SAML Messages End-to-End Now test it. Try logging on by pointing your browser at (for example): mytest.instructure.com We'll follow all the SAML exchanges for a successful login.

SAML message from SP to IdP This messages kicks off the SSO. Canvas sends this authentication request using an HTTP Redirect. Canvas advertises it's identity, http://www.instructure.com/saml2, and the URL of the Service (/saml_consume) where it will accept assertions using the HTTP POST bindings.

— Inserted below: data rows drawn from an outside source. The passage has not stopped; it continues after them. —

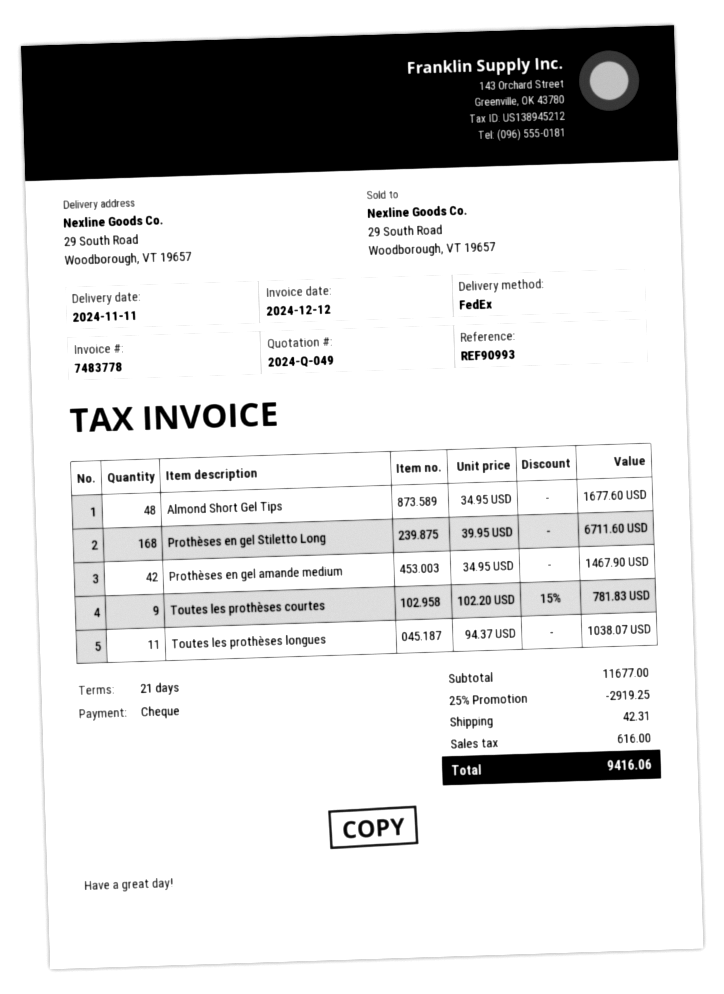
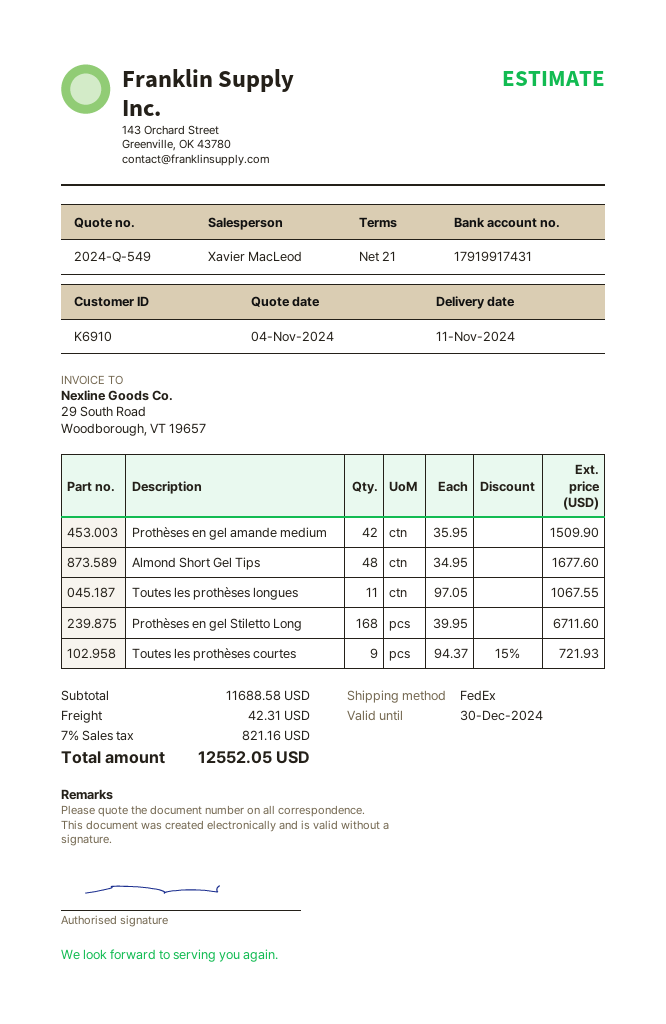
quote number: 2024-Q-049 -> 2024-Q-549
Prothèses en gel amande medium: 42 x 34.95 = 1467.90 -> 42 x 35.95 = 1509.90
Toutes les prothèses courtes: 9 x 102.20 - 15% = 781.83 -> 9 x 94.37 - 15% = 721.93
Toutes les prothèses longues: 11 x 94.37 = 1038.07 -> 11 x 97.05 = 1067.55
subtotal: 11677.00 -> 11688.58
discount: 25% = 2919.25 -> none
tax: 616.00 -> 821.16
total: 9416.06 -> 12552.05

It also requests the NameID attribute in the format specified in the configuration settings. <?xml version="1.0" encoding="UTF-8"?> <samlp:AuthnRequest xmlns:samlp="urn:oasis:names:tc:SAML:2.0:protocol" AssertionConsumerServiceURL="https://mytest.instructure.com/saml_consume" ID="3473bb1eb5a7ee527e31ffe1e286ad4121b356f7e5" IssueInstant="2011-06-17T20:45:47Z" ProtocolBinding="urn:oasis:names:tc:SAML:2.0:bindings:HTTP-POST" Version="2.0"> <saml:Issuer xmlns:saml="urn:oasis:names:tc:SAML:2.0:assertion">http://www.instructure.com/saml2</saml:Issuer> <samlp:NameIDPolicy AllowCreate="true" Format="urn:oasis:names:tc:SAML:1.1:nameid-format:unspecified" xmlns:samlp="urn:oasis:names:tc:SAML:2.0:protocol"/> <samlp:RequestedAuthnContext Comparison="exact" xmlns:samlp="urn:oasis:names:tc:SAML:2.0:protocol"> <saml:AuthnContextClassRef xmlns:saml="urn:oasis:names:tc:SAML:2.0:assertion">urn:oasis:names:tc:SAML:2.0:ac:classes:PasswordProtectedTransport</saml:AuthnContextClassRef> </samlp:RequestedAuthnContext> </samlp:AuthnRequest>

SAML message from IDP to SP After the user successfully authenticates to the Shibboleth IdP, they are redirected back to Canvas using an HTTP POST where the payload is the following assertion. The assertion includes the signature, which is verified to have originated from the associated X.509 certificate.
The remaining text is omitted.